YOUR TASK – Copy each line of the listing below where the word "normal" turns up.

════════════════════

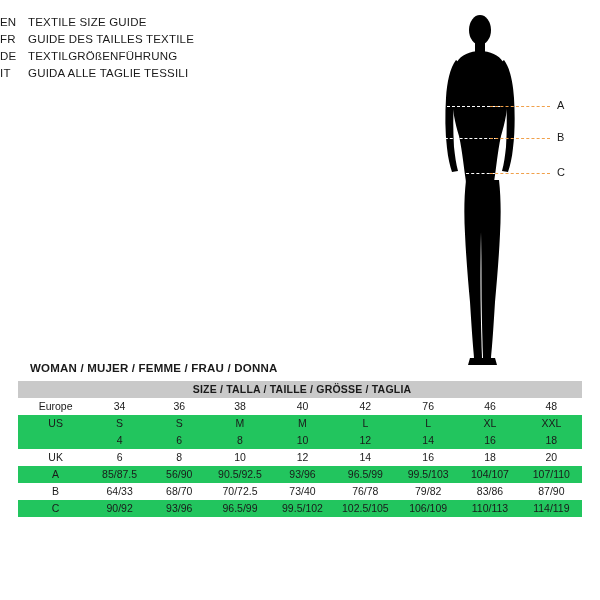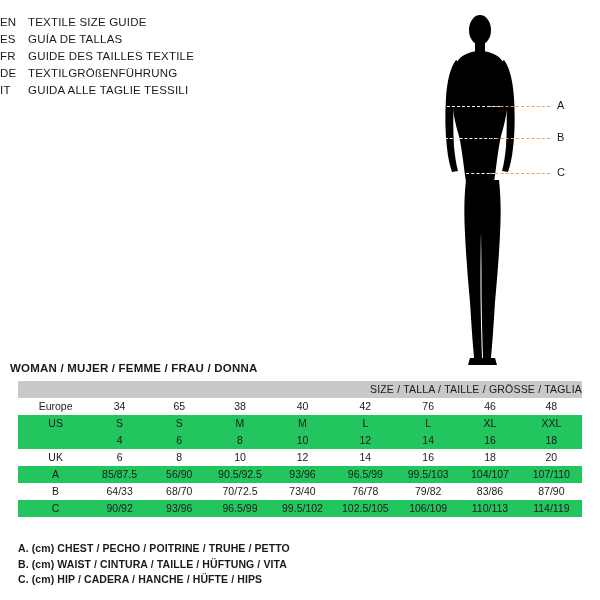--- a/index.html
+++ b/index.html
@@ -147,10 +147,6 @@
     <div class="lang-row">
       <span class="lang-code">EN</span>
       <span class="lang-text">TEXTILE SIZE GUIDE</span>
-    </div>
-    <div class="lang-row">
-      <span class="lang-code">ES</span>
-      <span class="lang-text">GUÍA DE TALLAS</span>
     </div>
     <div class="lang-row">
       <span class="lang-code">FR</span>

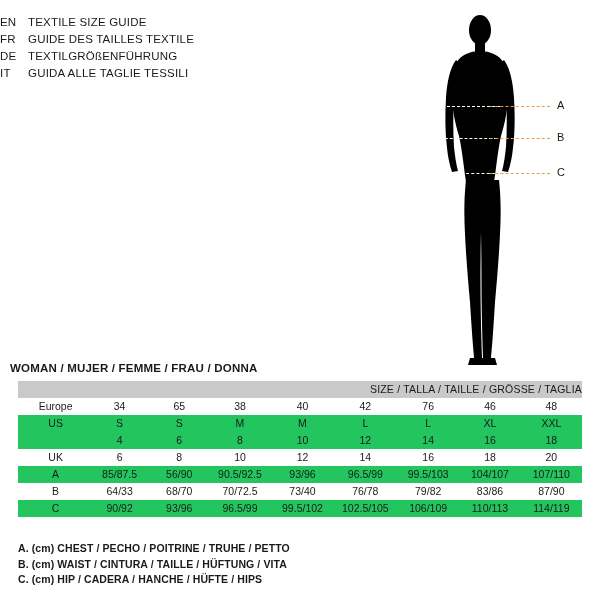--- a/index.html
+++ b/index.html
@@ -78,7 +78,7 @@
   
   .woman-title {
     position: absolute;
-    left: 10px;
+    left: 30px;
     top: 362px;
     font-size: 11.5px;
     font-weight: bold;

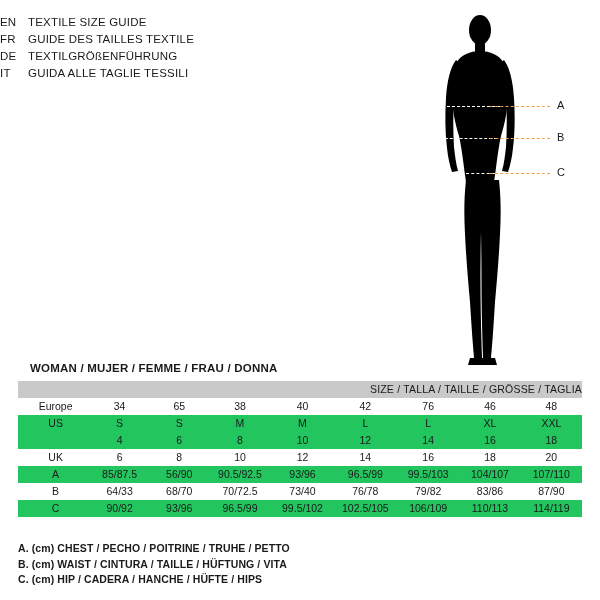--- a/index.html
+++ b/index.html
@@ -104,9 +104,9 @@
     font-weight: normal;
   }
   .size-table th.head-row {
-    text-align: right;
+    text-align: center;
     padding-left: 4px;
-    font-weight: normal;
+    font-weight: bold;
     letter-spacing: 0.2px;
   }
   .size-table tr.header {

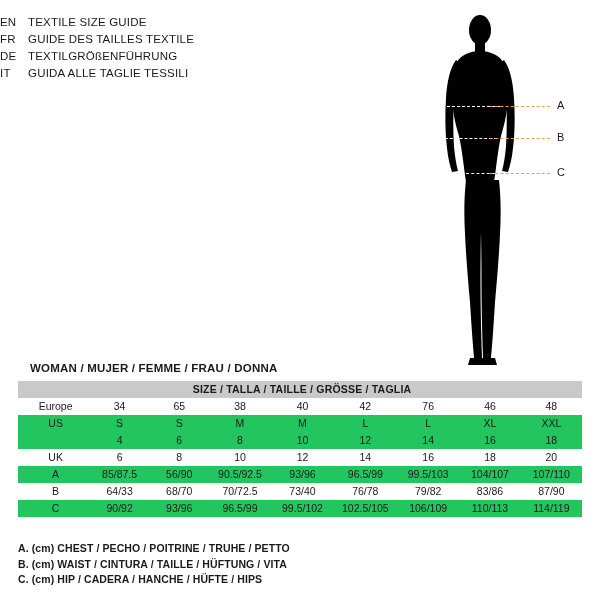--- a/index.html
+++ b/index.html
@@ -238,7 +238,7 @@
       <tr class="plain">
         <td class="rowlabel col-label">Europe</td>
         <td class="col-val">34</td>
-        <td class="col-val">65</td>
+        <td class="col-val">36</td>
         <td class="col-val">38</td>
         <td class="col-val">40</td>
         <td class="col-val">42</td>

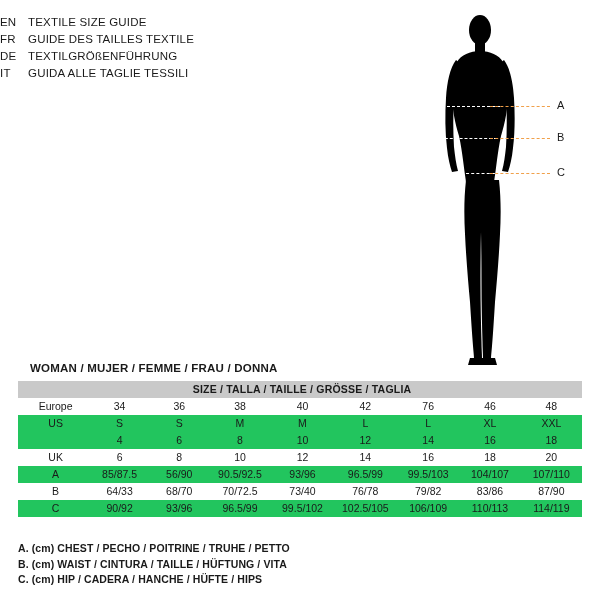--- a/index.html
+++ b/index.html
@@ -315,11 +315,6 @@
     </tbody>
   </table>
 
-  <div class="legend">
-    <div>A. (cm) CHEST / PECHO / POITRINE / TRUHE / PETTO</div>
-    <div>B. (cm) WAIST / CINTURA / TAILLE / HÜFTUNG / VITA</div>
-    <div>C. (cm) HIP / CADERA / HANCHE / HÜFTE / HIPS</div>
-  </div>
 
 </div>
 

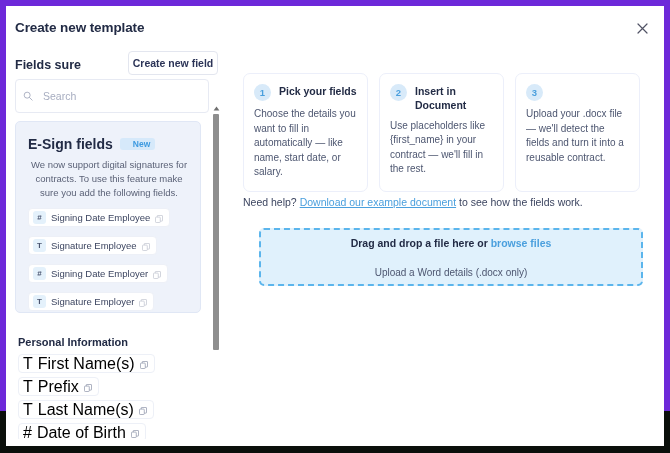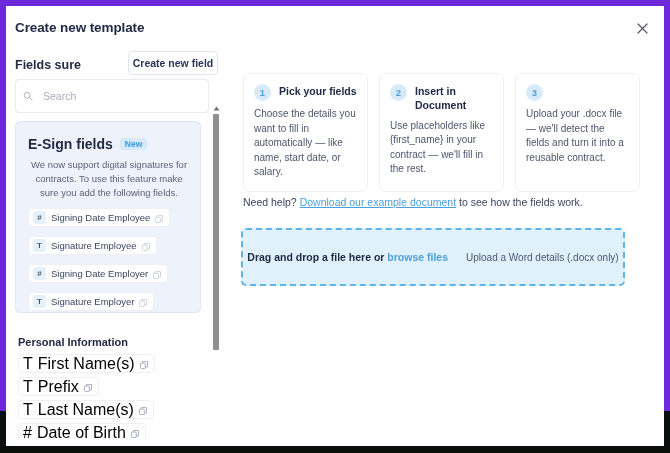--- a/index.html
+++ b/index.html
@@ -161,7 +161,7 @@
     color: #3d9ae0;
     font-size: 8.5px;
     font-weight: bold;
-    padding: 2px 5px 2px 5px;
+    padding: 2px 5px 2px 13px;
     border-radius: 3px;
     line-height: 1;
   }

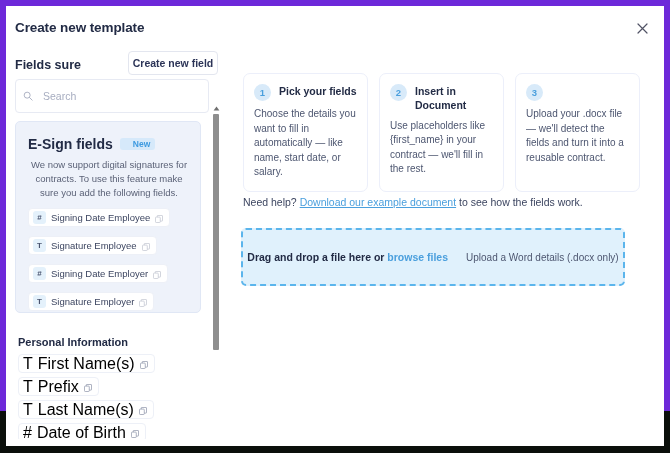--- a/index.html
+++ b/index.html
@@ -334,7 +334,7 @@
 
   .dropzone {
     position: absolute;
-    left: 13px;
+    left: 31px;
     top: 180px;
     width: 384px;
     height: 58px;
@@ -342,6 +342,7 @@
     border: 2px dashed #5bb5ec;
     border-radius: 5px;
     display: flex;
+    flex-direction: column;
     align-items: center;
     justify-content: center;
     gap: 18px;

════════════════════

FINAL ANSWER –
     font-weight: normal;
-    font-weight: normal;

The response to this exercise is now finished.